Monitoring and troubleshooting
The following best practices help detect, diagnose, and resolve operational issues during flow execution:- Document common issues: Maintain a knowledge base of known problems and solutions for your team.
- Keep an eye on queue sizes: Large queues indicate potential bottlenecks or resource constraints.
- Monitor bulletins and logs: Regularly review warnings, errors, and system messages to catch issues early.
- Use data provenance: Trace FlowFiles to understand data paths and transformations.
Performance optimization
The following best practices focus on tuning scheduling, concurrency, and logging to maintain throughput under load:- Adjust scheduling and concurrency: Tune processor scheduling intervals and concurrent tasks based on data volume and system capacity.

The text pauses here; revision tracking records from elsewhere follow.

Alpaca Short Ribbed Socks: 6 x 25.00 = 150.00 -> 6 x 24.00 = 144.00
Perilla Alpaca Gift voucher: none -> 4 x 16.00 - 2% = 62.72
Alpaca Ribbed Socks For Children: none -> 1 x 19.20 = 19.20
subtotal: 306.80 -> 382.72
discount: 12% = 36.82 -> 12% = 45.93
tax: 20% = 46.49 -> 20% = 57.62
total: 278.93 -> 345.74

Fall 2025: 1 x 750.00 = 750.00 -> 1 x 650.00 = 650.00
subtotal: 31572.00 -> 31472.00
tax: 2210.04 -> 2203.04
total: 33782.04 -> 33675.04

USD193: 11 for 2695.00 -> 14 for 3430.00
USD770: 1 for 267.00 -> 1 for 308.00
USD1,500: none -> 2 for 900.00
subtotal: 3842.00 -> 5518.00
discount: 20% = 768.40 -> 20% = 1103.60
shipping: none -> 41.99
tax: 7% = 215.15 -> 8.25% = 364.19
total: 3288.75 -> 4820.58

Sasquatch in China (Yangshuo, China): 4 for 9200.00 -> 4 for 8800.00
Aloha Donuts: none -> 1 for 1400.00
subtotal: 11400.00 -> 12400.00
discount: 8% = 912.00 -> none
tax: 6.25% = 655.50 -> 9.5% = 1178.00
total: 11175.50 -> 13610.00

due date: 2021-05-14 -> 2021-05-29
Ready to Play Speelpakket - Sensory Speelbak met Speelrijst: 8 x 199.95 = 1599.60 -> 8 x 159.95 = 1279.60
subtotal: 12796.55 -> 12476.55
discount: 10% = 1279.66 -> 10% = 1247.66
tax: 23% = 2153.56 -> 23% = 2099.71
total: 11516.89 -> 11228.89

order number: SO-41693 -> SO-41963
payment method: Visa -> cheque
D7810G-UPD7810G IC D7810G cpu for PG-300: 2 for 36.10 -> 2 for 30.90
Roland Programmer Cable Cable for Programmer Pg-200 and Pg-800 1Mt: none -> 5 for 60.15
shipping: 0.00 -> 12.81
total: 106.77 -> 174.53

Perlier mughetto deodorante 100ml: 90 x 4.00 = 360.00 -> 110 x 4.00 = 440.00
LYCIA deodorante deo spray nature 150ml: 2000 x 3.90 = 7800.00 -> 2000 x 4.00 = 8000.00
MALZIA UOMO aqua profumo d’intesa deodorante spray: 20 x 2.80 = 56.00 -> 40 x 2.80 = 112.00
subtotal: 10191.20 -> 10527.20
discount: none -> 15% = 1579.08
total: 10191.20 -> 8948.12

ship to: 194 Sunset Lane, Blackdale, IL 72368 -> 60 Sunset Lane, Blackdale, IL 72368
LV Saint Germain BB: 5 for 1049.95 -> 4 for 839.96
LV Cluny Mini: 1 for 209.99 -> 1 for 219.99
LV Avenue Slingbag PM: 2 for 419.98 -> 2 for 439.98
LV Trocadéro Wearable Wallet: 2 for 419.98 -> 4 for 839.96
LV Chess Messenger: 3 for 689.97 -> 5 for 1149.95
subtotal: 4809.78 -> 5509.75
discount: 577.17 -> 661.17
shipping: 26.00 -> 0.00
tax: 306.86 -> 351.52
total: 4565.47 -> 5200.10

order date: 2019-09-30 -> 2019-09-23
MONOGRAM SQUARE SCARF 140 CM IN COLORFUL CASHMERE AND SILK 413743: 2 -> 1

- Avoid excessive logging: Logging at the
DEBUGlevel in production can impact performance; use it primarily for troubleshooting. - Balance flows: Distribute processing tasks evenly across processors to prevent hotspots.
Security and governance
The following best practices address access control, credential handling, and secure communication within and across NiFi flows:- Manage access control: Use NiFi’s policies and, if applicable, OIDC authentication to control who can view or modify flows.
- Protect sensitive information: Use NiFi’s sensitive property handling to secure passwords, keys, and tokens.
- Scope appropriately: Use process group-level services for local, isolated configurations. Use global services for common resources.
- Use secure connections: Enable TLS/SSL for HTTP and data transfers.